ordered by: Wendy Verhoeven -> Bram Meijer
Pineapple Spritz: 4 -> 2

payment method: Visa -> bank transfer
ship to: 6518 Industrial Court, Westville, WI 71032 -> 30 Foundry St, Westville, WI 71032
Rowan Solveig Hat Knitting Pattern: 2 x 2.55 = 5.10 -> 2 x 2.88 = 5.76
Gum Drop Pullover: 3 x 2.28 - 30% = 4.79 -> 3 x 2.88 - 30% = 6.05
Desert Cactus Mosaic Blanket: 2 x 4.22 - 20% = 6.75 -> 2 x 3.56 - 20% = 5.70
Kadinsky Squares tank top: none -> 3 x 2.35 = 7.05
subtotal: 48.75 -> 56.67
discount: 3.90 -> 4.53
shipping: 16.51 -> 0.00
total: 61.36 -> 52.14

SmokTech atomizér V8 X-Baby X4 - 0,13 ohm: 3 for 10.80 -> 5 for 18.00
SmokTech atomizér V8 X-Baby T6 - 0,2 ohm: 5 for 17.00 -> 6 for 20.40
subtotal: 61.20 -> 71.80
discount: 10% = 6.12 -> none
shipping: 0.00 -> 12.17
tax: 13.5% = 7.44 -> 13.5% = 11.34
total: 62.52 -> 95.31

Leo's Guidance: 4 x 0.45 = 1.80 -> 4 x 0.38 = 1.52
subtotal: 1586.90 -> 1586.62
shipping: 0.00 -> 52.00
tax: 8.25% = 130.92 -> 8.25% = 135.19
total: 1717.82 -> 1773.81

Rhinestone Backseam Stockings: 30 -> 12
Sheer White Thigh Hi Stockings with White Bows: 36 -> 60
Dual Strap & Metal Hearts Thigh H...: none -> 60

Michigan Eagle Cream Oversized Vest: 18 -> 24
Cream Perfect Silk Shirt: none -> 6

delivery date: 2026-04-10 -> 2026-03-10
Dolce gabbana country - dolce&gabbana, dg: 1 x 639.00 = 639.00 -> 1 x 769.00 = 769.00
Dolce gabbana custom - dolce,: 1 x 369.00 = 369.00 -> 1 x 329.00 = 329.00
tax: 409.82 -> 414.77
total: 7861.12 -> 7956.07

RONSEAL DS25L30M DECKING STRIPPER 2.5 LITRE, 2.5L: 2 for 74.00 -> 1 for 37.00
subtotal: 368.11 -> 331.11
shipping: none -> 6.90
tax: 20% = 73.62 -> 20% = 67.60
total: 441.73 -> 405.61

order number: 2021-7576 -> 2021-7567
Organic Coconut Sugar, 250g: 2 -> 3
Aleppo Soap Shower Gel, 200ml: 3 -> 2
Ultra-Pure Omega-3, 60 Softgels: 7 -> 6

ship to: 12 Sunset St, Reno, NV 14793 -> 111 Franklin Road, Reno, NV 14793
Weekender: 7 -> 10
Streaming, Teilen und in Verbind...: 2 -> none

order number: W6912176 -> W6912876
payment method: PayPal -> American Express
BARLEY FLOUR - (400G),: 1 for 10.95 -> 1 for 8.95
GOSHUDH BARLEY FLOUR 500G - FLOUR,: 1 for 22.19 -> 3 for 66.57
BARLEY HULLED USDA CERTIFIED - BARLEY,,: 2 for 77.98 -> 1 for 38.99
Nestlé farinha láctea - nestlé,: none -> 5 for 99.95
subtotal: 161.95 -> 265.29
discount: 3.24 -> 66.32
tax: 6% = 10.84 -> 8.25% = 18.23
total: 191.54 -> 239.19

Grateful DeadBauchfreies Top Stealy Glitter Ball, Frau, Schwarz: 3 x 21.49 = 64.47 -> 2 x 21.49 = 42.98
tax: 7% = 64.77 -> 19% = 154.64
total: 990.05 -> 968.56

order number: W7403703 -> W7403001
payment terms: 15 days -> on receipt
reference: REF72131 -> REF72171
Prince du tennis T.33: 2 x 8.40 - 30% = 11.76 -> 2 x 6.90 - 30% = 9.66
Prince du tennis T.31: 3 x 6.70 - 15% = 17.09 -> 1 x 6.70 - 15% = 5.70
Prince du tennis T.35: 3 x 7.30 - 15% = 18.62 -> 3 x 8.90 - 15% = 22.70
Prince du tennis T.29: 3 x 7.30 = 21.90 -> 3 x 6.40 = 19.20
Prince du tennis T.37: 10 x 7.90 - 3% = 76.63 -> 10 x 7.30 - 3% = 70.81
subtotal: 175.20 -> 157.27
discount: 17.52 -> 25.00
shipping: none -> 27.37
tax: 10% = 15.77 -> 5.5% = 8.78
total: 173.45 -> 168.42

--------------------------------

Task brief = Apply a filter for "none" to the data above, then copy each line that matches.

Answer to this exercise =
Kadinsky Squares tank top: none -> 3 x 2.35 = 7.05
discount: 10% = 6.12 -> none
Dual Strap & Metal Hearts Thigh H...: none -> 60
Cream Perfect Silk Shirt: none -> 6
shipping: none -> 6.90
Streaming, Teilen und in Verbind...: 2 -> none
Nestlé farinha láctea - nestlé,: none -> 5 for 99.95
shipping: none -> 27.37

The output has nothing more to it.